Assignment | Every line of the records must be repeated exactly; pictures stay out.

++++ Exercise data ++++

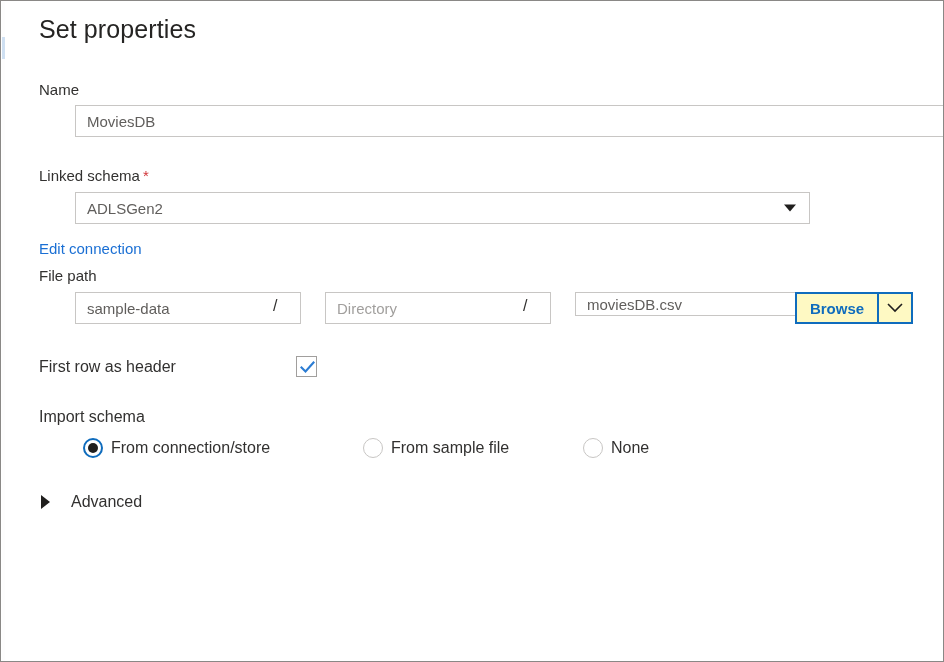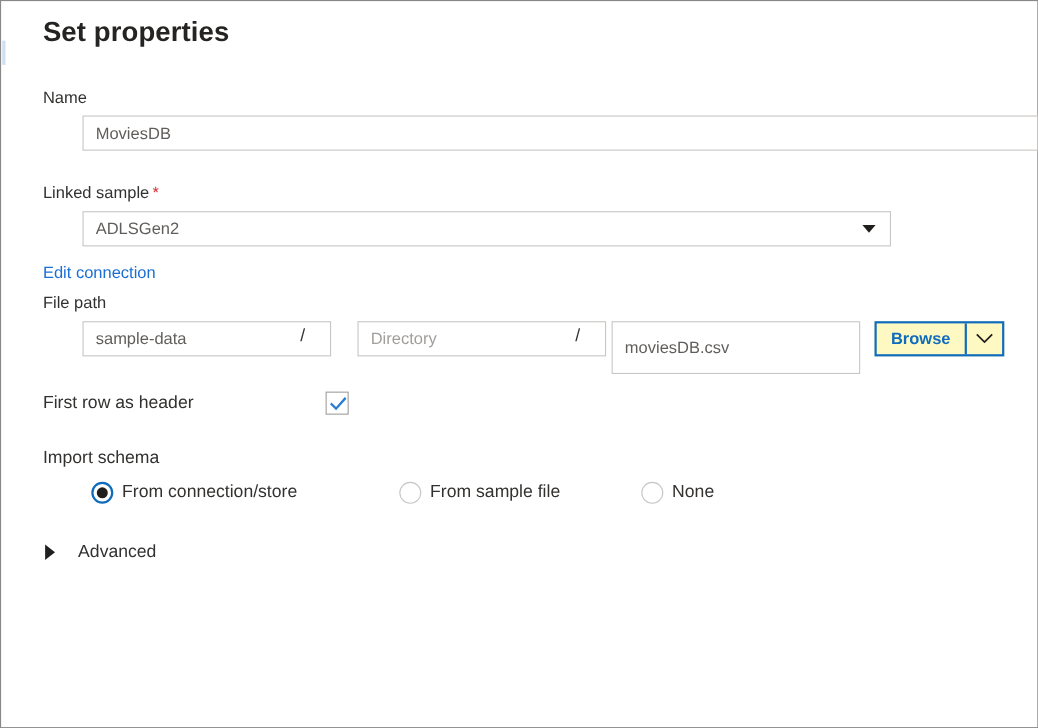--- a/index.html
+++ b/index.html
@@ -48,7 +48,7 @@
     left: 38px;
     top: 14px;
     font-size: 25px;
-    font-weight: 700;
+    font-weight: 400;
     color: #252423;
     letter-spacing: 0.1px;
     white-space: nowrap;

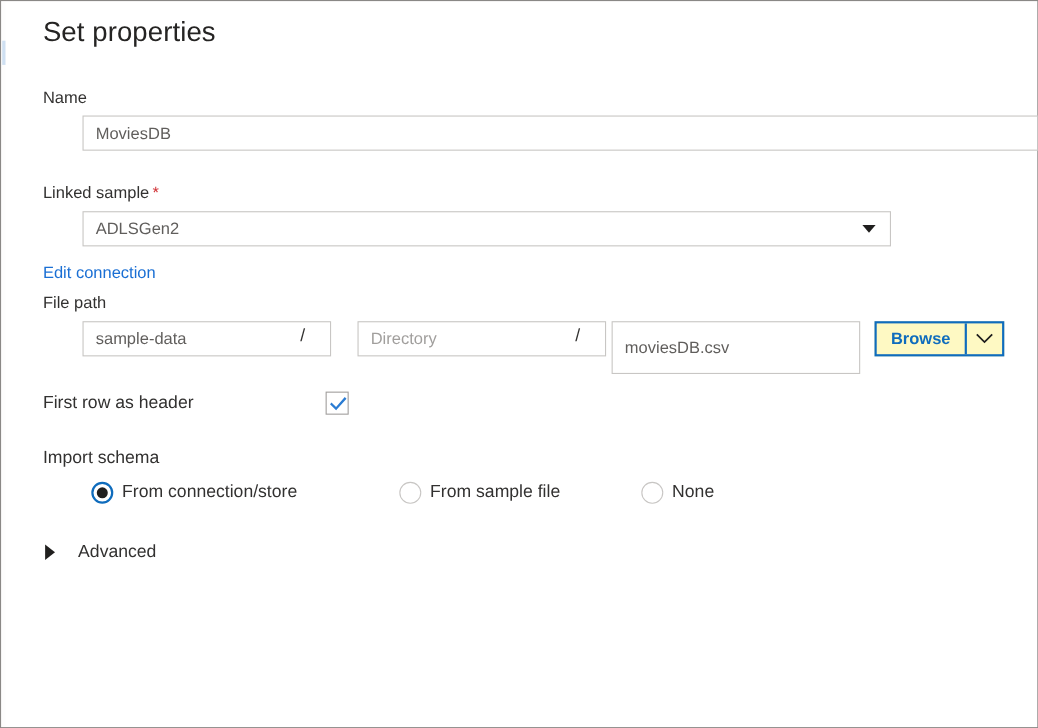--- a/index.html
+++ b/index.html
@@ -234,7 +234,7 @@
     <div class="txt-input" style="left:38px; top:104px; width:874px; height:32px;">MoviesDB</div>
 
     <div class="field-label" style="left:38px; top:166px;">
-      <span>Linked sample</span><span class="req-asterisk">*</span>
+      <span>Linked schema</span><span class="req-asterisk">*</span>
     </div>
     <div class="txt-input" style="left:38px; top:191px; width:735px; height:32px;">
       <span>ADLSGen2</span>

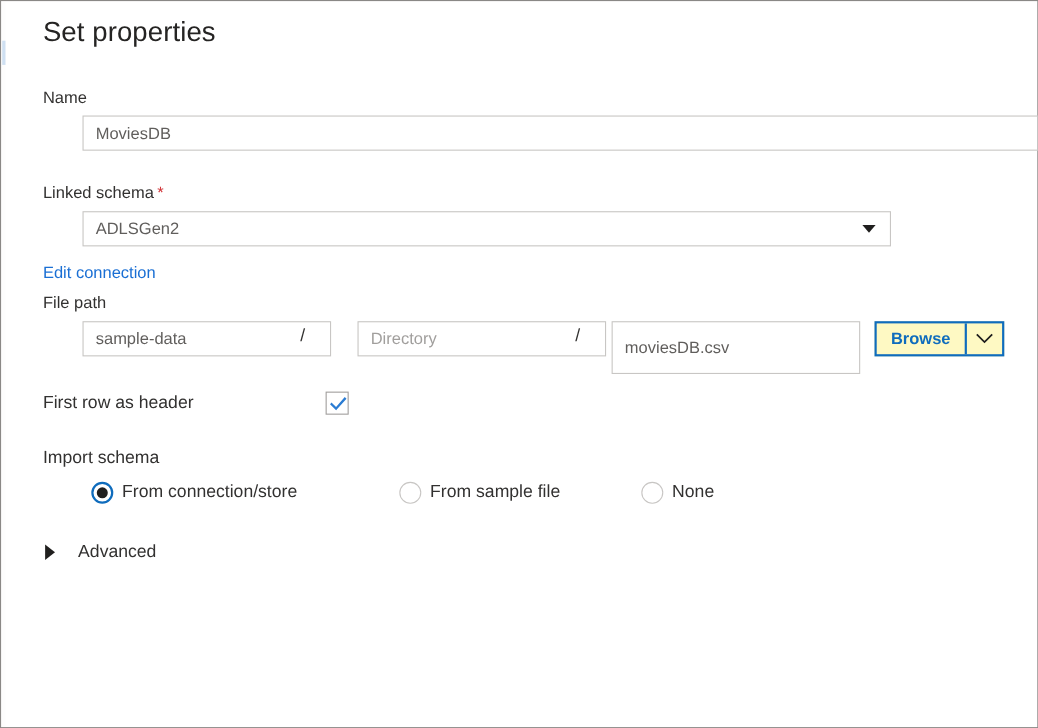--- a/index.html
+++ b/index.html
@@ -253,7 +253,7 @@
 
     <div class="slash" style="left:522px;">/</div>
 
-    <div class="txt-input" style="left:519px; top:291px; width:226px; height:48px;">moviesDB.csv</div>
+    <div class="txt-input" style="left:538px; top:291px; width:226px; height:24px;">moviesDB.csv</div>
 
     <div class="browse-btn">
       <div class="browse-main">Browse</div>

++++

Written answer |
--- a/index.html
+++ b/index.html
@@ -48,7 +48,7 @@
     left: 38px;
     top: 14px;
     font-size: 25px;
-    font-weight: 700;
+    font-weight: 400;
     color: #252423;
     letter-spacing: 0.1px;
     white-space: nowrap;

--- a/index.html
+++ b/index.html
@@ -234,7 +234,7 @@
     <div class="txt-input" style="left:38px; top:104px; width:874px; height:32px;">MoviesDB</div>
 
     <div class="field-label" style="left:38px; top:166px;">
-      <span>Linked sample</span><span class="req-asterisk">*</span>
+      <span>Linked schema</span><span class="req-asterisk">*</span>
     </div>
     <div class="txt-input" style="left:38px; top:191px; width:735px; height:32px;">
       <span>ADLSGen2</span>

--- a/index.html
+++ b/index.html
@@ -253,7 +253,7 @@
 
     <div class="slash" style="left:522px;">/</div>
 
-    <div class="txt-input" style="left:519px; top:291px; width:226px; height:48px;">moviesDB.csv</div>
+    <div class="txt-input" style="left:538px; top:291px; width:226px; height:24px;">moviesDB.csv</div>
 
     <div class="browse-btn">
       <div class="browse-main">Browse</div>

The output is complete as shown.